Who, finally, was the Ignatius Moliginus who signed the work? We have some information about him. He was a Swedish-born calligrapher who on other occasions had signed his name, Ignatius Francis Muligin: we are left with a few of his works, including a drawing (a portrait of Maria Anna Christina of Bavaria in triumph), probably made by the French painter Pierre Mignard, which bears another calligram by Muligin(Il trionfo d’applausi e di glorie figurato di purissime lettere di sua altezza reale Maria Anna Christina Vittoria di Baviera delfina di Francia, in which are contained li seguenti versi, da leggereersi nella figura con il microscopion). This work was acquired in the spring of 2023 by the Huntington Library in San Marino, California: “Royals throughout Europe were accustomed to poets celebrating their greatness with hyperbolic verse and artists skillfully depicting them as divine,” the museum explained at the time of the acquisition, “but this masterpiece is unique because it was explicitly designed to be read with a new scientific instrument: the microscope.” It is, explained Joel Klein, curator of the Huntington Library, a work that stands “as a testament to the essential interdependence between art and science,” and a drawing that “is also a technological achievement and an object of wonder, demonstrating the potential of the microscope to reveal hidden details and new perspectives.”

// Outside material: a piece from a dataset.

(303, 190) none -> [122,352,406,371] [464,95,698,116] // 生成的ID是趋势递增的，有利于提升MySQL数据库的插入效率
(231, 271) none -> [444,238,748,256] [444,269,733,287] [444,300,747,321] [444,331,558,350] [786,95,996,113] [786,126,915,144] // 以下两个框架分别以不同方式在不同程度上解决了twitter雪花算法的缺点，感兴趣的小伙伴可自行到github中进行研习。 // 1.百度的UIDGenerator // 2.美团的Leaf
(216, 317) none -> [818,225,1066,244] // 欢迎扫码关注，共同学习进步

Muligin, between 1683 and 1689, was in the service of Cardinal Angelo Maria Ranuzzi, apostolic legate at the court of the king of France, and was a friend of the French poet Gilles Ménage (Angers, 1613 - Paris, 1692): the poem in honor of the dauphin Maria Anne Christine of Bavaria, which consists of about 6,800 verses, is dedicated to him. Muligin is also the author of a poem glorifying King Louis XIV, which was offered to the king in 1686, and of a liturgical text accompanying an Immaculate Virgin of 1702, with a dedication to Ferdinand de’ Medici, recently passed at auction by Drouot.

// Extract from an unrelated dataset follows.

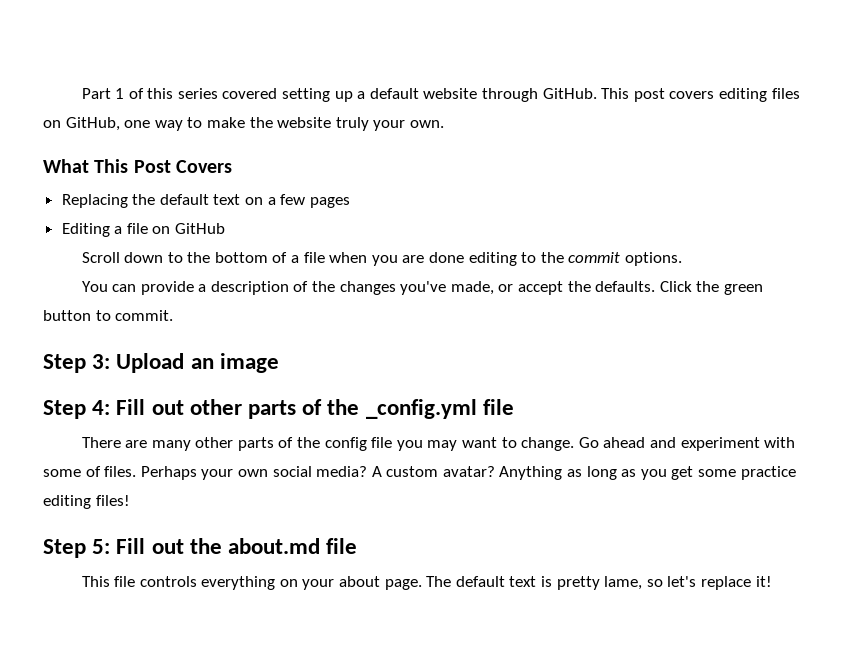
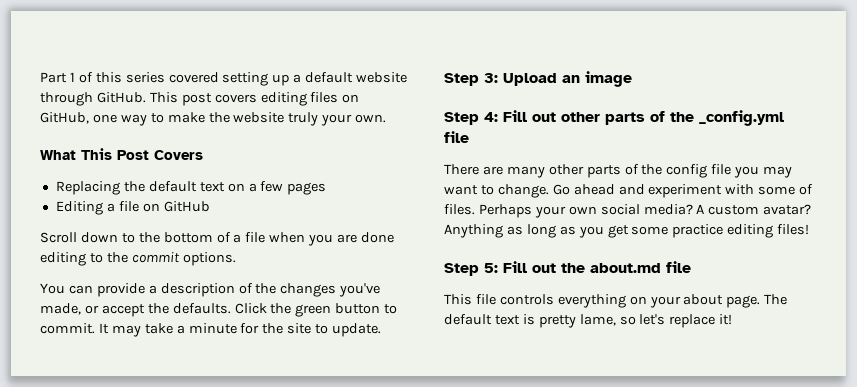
(174, 315) none -> [98,323,382,337] It may take a minute for the site to update.

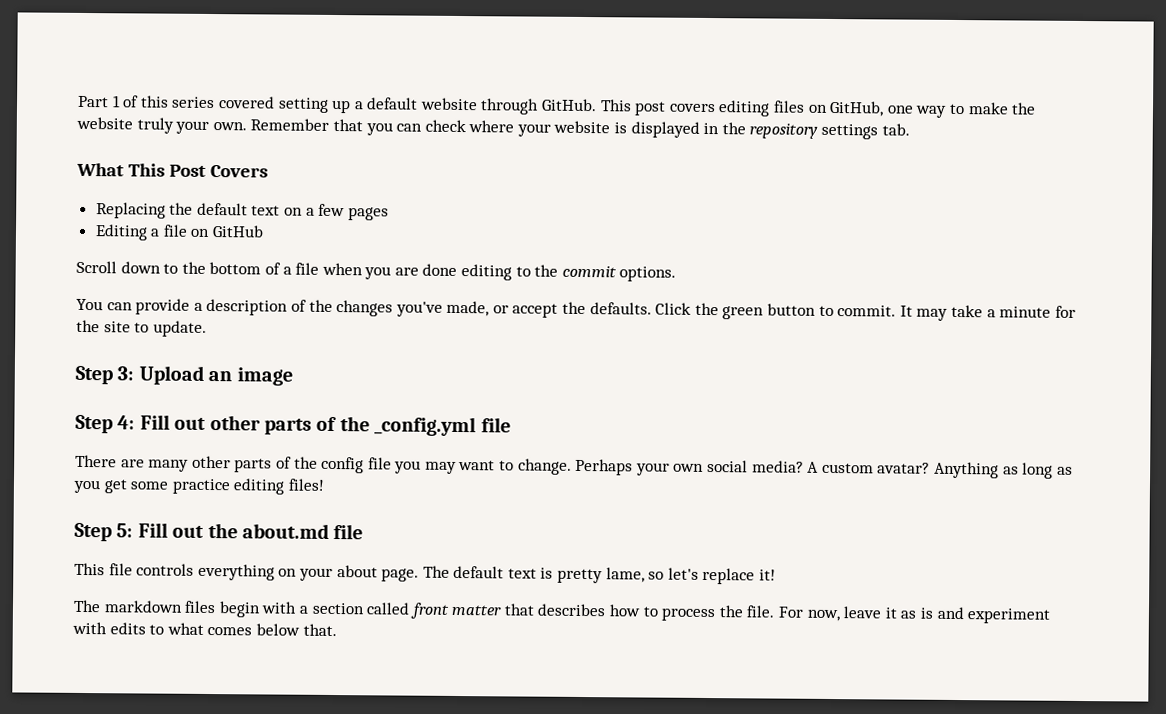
(387, 118) none -> [250,118,910,140] Remember that you can check where your website is displayed in the repository settings tab.
[552,184,814,198] [444,204,475,215] Go ahead and experiment with some of files. -> (572, 466) none
(733, 319) none -> [73,599,1051,624] [72,621,337,637] // The markdown files begin with a section called front matter that describes how to process the file. For now, leave it as is and experiment with edits to what comes below that.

If, therefore, we are certain that, in the Madonna and Child, the texts were written by Muligin, who was therefore a specialist in calligrams (although it remains obscure: we know him only because he signs his name in the dedication to Ménage, otherwise perhaps his name would not even have reached us), for the drawings there are still no certain names: it is safe to imagine, however, that Muligin used expert artists to create his bizarre sheets. Of course, much remains to be studied about the tools and techniques Muligin and his collaborators used to put such astonishingly detailed manuscripts on their sheets. That of seventeenth-century micrographs is a field of study yet to be explored.